▶ **Required action**
Beginning with the line that contains "795000000 -> 950000000" in the material below, print each line exactly until the line that contains "2016: none -> 1200000000" has been printed, then stop.

▶ **Entries supplied**
______

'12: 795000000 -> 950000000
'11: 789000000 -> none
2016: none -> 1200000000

______

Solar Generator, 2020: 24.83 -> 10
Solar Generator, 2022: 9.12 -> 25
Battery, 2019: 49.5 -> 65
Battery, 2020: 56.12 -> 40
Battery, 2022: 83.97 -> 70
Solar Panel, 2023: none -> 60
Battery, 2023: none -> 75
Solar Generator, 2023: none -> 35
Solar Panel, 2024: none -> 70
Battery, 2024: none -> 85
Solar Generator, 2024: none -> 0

______

▶ **The completed task**
'12: 795000000 -> 950000000
'11: 789000000 -> none
2016: none -> 1200000000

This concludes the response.